__RECORD EXTRACTS__
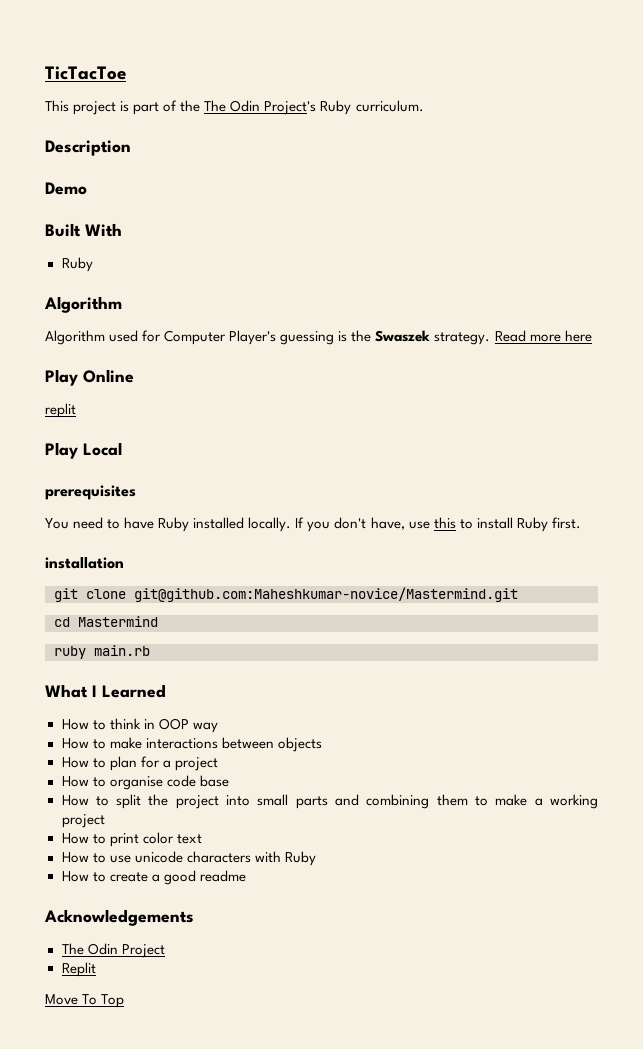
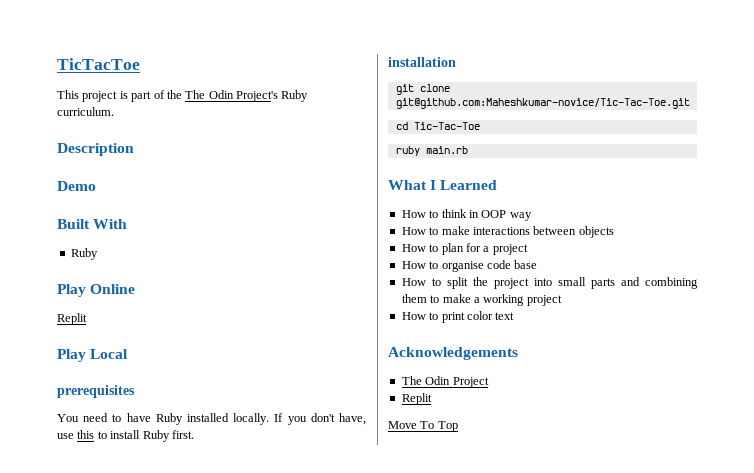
[44,296,122,313] [45,330,592,345] // Algorithm // Algorithm used for Computer Player's guessing is the Swaszek strategy. Read more here -> (98, 254) none
[45,403,76,418] replit -> [57,313,87,325] Replit
[134,587,518,602] git@github.com:Maheshkumar-novice/Mastermind.git -> [395,98,690,109] git@github.com:Maheshkumar-novice/Tic-Tac-Toe.git
[78,616,158,627] Mastermind -> [413,122,480,130] Tic-Tac-Toe
[61,851,316,866] [61,870,246,885] // How to use unicode characters with Ruby // How to create a good readme -> (515, 316) none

__TASK DETAILS__
Out of the records, collect only those lines that contain the string "none".

__EXERCISE ANSWER__
[44,296,122,313] [45,330,592,345] // Algorithm // Algorithm used for Computer Player's guessing is the Swaszek strategy. Read more here -> (98, 254) none
[61,851,316,866] [61,870,246,885] // How to use unicode characters with Ruby // How to create a good readme -> (515, 316) none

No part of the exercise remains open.